There are three types of construction loans. These include:
These are the loans that are good if you have definite timelines and construction plans in place. With this type of loan, the bank will pay the builder while completing the house. Afterward, the cost converts into a mortgage at closing. This loan type lets you lock interest rates at closing making steady payments.
On the other hand, construction-only loans are those who should be fully paid once you nearly finish your house or building. If you have a lot of spare cash, this is a great choice. As such, if you need a mortgage to cover all of the cost, you need to look for the lender yourself or be approved for a second time around.
Renovation construction loans
If you are buying a fixer-upper, this is the perfect loan type for you. Government programs are available for this loan, and the renovation projected cost is wrapped along with the mortgage and purchase price.
Sometimes, you might hear about the one-time close construction loans texas. It is a product which can allow you to combine financing for construction, lot purchase and permanent mortgage in just one first mortgage loan.
How construction loans work
Mortgage companies pay traditional loans to cover the home’s cost in just one lump-sum at closing. On the other hand, construction loans are paid out via installments. A bank pays the builder while the building is under construction. The overall cost will then be transferred to you, the homeowner, as soon as the whole project okay.

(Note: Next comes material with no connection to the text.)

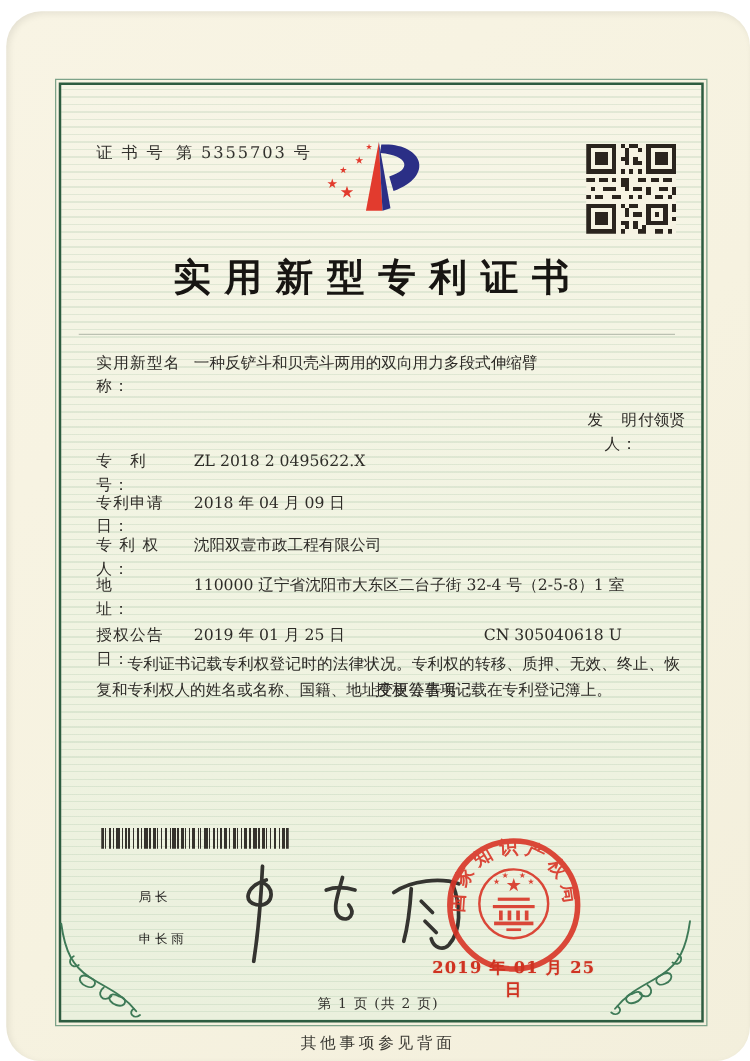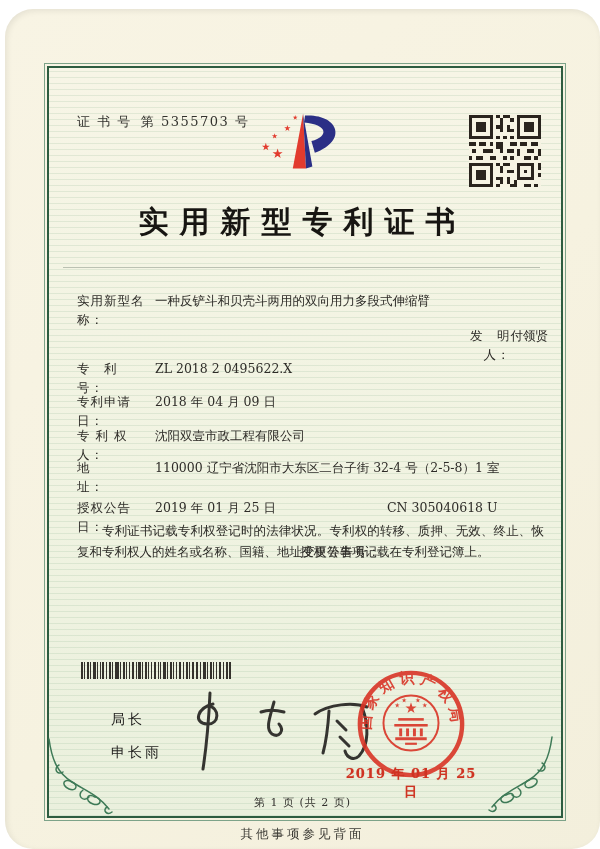"实用新型名称：一种反铲斗和贝壳斗两用的双向用力多段式伸缩臂" div.abs { font-family: none -> Liberation Serif, serif; top: 282px -> 272px }
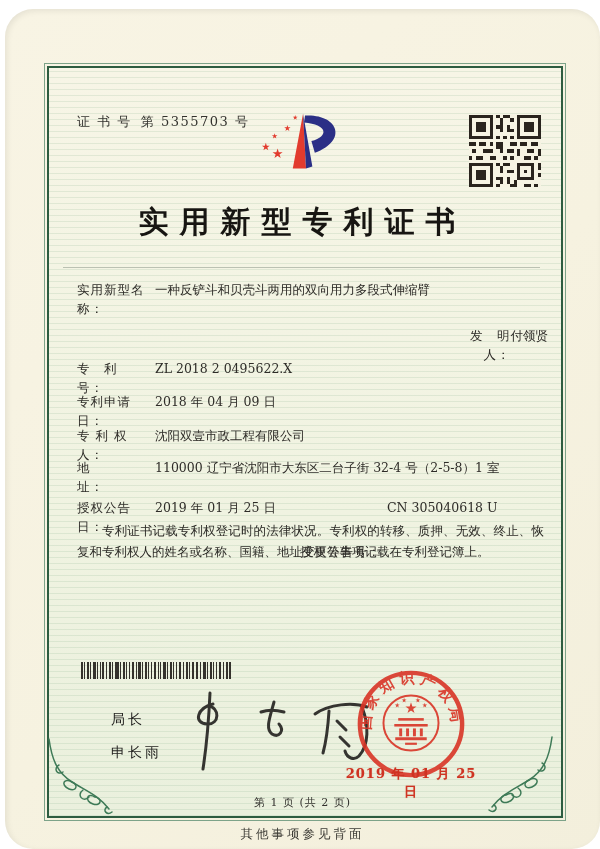"局长" .officer { font-size: 14px -> 10px }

Installments such as these are also “draws.” Each one allows reimbursements to the builder for all the costs that are used to cover the building’s phase. What does this mean? It means that you or they need to have enough money on hand to cover all of the upfront costs.
Before they do the draws, the bank will first verify via inspection the estimated overall cost of the current building’s phase, including if the builder is going the same as the projected timeline.
Pros and Cons of Construction loans
There are advantages to construction loans. These include being interest-only during construction. Flexible terms added scrutiny.
On the other hand, the cons of construction loans include being harder to qualify for, high-interest rates, and more risk when it comes to short term loans.
Do you have any questions regarding construction loans? Let us know in the comments.